AuthorsGil-Ibáñez, Pilar CSIC; Belinchón, Mónica M.; Morte, Beatriz CSIC ORCID; Obregón, María Jesús; Bernal, Juan CSIC ORCID
KeywordsN2a cells
Cerebrocortical cells
Thyroxine activity
Issue Date2017
PublisherMary Ann Liebert
CitationThyroid 27(8): 1092-1098 (2017)
Abstract[Background]: The possibility that the intrinsic genomic activity of thyroxine (T4) is of physiological relevance has been frequently hypothesized. It might explain gene expression patterns in the brain found in type 2-deiodinase (Dio2)-deficient mice. These mice display normal expression of most thyroid hormone–dependent genes, despite decreased brain triiodothyronine (T3).

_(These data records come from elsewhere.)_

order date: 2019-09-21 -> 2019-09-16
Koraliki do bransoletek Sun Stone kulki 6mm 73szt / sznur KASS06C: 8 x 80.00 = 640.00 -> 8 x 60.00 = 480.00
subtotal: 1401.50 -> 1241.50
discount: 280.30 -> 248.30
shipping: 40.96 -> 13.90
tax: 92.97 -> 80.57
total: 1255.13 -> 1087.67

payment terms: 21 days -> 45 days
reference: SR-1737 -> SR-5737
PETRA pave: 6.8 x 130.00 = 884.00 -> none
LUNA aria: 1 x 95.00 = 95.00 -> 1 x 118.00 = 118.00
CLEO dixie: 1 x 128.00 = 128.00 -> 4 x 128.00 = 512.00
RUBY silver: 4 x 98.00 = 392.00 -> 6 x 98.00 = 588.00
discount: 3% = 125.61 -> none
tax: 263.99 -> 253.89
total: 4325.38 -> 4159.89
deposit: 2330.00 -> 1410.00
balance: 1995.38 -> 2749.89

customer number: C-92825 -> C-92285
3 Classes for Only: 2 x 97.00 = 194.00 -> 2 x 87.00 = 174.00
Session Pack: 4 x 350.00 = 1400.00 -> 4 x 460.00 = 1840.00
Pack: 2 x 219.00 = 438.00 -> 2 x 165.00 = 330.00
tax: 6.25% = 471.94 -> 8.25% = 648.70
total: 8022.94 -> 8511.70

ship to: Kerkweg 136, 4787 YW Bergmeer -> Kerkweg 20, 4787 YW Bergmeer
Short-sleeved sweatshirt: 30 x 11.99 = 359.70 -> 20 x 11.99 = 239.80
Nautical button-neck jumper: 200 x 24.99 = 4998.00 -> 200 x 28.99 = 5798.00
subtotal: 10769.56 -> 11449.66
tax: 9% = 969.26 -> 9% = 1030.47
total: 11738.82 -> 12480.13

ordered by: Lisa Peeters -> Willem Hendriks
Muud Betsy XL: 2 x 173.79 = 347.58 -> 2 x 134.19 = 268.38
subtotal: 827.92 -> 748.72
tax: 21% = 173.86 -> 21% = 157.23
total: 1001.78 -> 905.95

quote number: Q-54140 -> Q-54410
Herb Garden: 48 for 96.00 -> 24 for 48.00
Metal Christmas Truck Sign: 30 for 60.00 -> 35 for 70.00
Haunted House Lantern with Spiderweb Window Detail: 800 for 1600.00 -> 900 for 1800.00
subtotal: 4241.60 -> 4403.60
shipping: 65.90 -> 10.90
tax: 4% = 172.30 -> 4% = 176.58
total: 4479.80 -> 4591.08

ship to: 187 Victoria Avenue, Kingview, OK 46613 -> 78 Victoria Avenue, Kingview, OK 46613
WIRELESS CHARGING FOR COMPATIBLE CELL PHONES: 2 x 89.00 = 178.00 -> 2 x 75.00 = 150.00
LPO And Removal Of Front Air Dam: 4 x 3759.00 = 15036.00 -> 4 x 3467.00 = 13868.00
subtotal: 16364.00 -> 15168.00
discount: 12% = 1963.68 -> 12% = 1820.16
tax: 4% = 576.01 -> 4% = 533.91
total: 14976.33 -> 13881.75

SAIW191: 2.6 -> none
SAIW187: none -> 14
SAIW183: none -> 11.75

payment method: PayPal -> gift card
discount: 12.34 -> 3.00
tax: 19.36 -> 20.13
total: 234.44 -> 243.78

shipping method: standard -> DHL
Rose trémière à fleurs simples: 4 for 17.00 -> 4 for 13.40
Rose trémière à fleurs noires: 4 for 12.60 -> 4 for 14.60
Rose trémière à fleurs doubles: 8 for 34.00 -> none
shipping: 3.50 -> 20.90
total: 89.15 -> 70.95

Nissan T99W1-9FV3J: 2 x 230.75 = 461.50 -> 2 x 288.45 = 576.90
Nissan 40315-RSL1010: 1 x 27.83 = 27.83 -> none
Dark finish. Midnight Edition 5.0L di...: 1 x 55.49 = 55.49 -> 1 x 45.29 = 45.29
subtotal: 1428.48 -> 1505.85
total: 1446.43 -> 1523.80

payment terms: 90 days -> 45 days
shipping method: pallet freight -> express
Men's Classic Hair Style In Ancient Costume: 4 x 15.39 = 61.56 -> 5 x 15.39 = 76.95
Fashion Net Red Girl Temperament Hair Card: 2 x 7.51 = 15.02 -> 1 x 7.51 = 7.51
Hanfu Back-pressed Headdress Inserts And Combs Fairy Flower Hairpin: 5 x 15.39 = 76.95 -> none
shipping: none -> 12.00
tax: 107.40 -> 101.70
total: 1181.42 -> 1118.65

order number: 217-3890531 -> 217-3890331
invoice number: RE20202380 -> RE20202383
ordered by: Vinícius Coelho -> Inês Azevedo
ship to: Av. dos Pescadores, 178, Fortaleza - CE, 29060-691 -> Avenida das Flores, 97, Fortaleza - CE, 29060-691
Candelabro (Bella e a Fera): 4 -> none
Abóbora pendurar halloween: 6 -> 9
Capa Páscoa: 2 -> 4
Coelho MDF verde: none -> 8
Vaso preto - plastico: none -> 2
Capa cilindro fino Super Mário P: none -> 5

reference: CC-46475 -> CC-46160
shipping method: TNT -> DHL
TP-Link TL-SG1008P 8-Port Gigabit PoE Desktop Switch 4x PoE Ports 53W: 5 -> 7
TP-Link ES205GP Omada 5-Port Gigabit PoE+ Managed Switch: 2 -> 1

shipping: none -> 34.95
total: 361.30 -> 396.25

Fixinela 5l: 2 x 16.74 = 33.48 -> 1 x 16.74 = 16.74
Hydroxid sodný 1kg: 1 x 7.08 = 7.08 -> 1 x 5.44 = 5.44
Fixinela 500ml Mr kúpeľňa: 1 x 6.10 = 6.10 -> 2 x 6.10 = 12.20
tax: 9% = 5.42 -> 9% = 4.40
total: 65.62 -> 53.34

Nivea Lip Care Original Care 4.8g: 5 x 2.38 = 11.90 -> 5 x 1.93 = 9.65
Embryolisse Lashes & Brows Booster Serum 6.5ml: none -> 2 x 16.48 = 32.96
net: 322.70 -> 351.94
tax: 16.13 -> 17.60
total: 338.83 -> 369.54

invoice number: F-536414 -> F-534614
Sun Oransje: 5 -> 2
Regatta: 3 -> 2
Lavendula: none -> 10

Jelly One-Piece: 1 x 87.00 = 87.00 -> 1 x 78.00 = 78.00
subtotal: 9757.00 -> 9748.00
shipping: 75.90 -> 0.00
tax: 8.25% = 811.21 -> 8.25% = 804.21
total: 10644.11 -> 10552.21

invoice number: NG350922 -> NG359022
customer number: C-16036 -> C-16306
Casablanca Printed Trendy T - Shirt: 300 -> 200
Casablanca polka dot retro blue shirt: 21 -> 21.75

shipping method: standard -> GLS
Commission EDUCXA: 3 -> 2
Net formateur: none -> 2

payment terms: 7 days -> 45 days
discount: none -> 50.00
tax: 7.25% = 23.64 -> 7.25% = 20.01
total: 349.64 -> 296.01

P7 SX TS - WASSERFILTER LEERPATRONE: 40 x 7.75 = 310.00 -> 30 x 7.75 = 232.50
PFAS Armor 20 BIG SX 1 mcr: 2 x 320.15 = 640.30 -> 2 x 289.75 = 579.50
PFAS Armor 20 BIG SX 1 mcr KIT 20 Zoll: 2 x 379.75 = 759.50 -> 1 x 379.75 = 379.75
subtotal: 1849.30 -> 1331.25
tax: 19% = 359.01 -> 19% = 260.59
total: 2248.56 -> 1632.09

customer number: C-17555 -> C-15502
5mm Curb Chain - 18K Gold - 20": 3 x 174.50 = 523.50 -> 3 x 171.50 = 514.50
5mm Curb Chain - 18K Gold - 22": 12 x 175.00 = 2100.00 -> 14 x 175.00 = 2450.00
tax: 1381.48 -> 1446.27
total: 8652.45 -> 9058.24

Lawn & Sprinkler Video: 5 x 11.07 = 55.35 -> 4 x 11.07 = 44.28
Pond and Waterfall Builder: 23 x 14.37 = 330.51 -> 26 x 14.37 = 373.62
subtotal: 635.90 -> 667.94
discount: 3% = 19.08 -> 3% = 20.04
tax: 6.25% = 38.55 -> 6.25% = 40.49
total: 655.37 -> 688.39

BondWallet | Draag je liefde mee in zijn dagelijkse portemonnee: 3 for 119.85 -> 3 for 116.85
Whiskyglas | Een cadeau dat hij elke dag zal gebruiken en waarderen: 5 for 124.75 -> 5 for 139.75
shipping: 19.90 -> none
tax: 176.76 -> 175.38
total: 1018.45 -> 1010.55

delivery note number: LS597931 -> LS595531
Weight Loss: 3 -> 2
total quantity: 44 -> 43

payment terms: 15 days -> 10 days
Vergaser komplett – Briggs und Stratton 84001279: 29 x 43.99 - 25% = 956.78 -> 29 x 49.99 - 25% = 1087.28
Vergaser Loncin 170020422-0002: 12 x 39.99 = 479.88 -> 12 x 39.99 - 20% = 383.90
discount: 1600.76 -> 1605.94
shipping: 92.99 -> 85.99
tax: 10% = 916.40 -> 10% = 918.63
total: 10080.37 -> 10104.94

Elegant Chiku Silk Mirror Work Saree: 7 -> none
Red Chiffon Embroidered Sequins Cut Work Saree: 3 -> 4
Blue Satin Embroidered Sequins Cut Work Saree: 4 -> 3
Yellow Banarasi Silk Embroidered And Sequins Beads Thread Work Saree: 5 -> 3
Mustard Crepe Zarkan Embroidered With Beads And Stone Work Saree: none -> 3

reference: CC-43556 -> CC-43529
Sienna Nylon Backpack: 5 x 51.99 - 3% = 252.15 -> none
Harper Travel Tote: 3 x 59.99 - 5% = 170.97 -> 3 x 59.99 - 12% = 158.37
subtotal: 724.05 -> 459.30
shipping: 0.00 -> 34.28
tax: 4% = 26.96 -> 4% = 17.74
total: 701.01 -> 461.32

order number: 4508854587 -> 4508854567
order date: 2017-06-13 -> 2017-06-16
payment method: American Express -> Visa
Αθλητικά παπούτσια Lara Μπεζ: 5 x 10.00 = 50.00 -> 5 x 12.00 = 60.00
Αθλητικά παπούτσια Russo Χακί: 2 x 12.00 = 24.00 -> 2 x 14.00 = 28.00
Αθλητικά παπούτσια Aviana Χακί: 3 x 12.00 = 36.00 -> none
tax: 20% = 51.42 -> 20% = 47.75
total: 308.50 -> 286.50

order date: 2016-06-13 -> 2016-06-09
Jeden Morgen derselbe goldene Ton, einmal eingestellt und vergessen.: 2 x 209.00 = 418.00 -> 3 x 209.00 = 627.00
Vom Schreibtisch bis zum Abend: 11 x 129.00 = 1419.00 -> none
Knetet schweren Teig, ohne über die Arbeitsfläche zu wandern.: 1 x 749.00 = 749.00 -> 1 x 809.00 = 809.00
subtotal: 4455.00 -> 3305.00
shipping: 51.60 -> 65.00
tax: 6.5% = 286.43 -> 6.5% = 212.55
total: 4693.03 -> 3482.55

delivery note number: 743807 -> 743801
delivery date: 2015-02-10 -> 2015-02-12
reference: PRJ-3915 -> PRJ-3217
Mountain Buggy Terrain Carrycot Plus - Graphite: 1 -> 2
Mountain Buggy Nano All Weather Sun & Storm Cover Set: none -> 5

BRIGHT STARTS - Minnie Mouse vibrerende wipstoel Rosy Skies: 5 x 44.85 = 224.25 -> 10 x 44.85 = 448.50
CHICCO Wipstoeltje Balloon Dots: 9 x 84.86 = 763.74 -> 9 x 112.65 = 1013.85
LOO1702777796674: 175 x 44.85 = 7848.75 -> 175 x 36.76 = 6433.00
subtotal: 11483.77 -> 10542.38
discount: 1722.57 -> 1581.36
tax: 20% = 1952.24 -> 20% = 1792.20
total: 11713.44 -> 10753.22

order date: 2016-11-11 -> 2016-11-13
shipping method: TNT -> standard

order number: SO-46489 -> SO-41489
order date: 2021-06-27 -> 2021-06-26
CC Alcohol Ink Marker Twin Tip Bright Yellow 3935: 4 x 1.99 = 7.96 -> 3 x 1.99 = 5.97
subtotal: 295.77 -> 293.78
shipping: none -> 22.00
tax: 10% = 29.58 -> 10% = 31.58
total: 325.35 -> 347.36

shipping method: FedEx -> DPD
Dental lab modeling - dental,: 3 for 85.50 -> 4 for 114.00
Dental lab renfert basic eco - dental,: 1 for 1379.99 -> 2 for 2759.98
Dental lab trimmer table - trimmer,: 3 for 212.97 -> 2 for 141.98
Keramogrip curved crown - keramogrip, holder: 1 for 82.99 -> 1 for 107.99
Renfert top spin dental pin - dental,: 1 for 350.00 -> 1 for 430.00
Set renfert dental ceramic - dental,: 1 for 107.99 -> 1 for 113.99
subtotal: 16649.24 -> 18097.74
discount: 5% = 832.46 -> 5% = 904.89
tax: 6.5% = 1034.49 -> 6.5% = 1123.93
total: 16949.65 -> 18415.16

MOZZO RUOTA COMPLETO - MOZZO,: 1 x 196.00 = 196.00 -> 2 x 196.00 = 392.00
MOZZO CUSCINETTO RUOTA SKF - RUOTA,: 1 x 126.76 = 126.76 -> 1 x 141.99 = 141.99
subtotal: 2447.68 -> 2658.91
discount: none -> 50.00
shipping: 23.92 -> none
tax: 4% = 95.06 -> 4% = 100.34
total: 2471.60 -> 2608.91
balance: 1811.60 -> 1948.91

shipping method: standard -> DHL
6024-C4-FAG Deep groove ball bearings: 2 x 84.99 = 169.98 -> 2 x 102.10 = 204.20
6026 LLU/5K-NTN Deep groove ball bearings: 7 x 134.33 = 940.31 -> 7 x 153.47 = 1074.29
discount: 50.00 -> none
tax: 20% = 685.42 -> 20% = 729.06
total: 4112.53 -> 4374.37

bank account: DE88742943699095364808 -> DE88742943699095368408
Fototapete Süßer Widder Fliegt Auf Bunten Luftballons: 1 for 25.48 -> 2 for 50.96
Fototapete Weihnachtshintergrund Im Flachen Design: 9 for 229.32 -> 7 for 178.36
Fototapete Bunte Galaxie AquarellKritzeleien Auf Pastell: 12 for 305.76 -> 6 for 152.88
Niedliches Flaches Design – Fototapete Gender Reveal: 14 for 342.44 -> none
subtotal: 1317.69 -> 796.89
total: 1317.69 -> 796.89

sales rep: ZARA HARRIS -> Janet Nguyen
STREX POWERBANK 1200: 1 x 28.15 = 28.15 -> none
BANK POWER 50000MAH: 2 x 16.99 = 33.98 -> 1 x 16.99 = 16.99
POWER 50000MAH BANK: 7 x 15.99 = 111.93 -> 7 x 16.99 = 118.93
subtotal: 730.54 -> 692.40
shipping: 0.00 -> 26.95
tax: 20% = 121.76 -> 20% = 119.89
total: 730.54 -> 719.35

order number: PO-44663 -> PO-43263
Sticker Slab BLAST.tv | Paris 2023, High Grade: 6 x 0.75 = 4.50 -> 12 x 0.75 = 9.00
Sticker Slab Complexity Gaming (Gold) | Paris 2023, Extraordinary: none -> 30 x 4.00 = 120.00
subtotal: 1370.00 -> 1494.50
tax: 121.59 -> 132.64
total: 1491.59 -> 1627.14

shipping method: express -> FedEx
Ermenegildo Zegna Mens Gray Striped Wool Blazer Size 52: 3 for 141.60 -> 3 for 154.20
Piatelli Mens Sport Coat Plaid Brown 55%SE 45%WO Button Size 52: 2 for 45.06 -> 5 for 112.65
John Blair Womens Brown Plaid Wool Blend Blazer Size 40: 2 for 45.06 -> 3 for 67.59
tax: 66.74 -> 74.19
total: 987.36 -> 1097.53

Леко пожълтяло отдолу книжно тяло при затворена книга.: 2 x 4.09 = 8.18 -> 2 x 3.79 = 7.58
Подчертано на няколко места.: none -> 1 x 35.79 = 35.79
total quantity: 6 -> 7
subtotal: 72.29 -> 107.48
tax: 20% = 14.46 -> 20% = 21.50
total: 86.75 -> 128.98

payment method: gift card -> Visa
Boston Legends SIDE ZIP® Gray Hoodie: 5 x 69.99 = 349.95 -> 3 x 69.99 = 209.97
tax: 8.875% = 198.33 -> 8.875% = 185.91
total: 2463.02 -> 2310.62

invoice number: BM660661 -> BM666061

[Methods]: The relative effects of T4 and T3 on gene expression were analyzed in mouse neuro-2a (N2a) cells stably expressing the thyroid hormone receptor α1, and in primary mouse cerebrocortical cells enriched in astrocytes or in neurons. Cortical cells were derived from Dio2-deficient mice to prevent conversion of T4 to T3. T4 and T3 were measured in the media at the beginning and end of incubation, and T4 and T3 antibodies were used to block T4 and T3 action.
[Results]: In all cell types, T4 had intrinsic genomic activity. In N2a cells, T4 activity was higher on negative regulation (1/5th of T3 activity) than on positive regulation (1/40th of T3 activity). T4 activity on positive regulation was dependent on the cell context, and was higher in primary cells than in N2a cells.
[Conclusion]: T4 has intrinsic genomic activity. Positive regulation depends on the cell context, and primary cells appear much more sensitive than neuroblastoma cells. In all cells, negative regulation is more sensitive to T4 than positive regulation. These properties may explain the mostly normal gene expression in the brain of Dio2-deficient mice.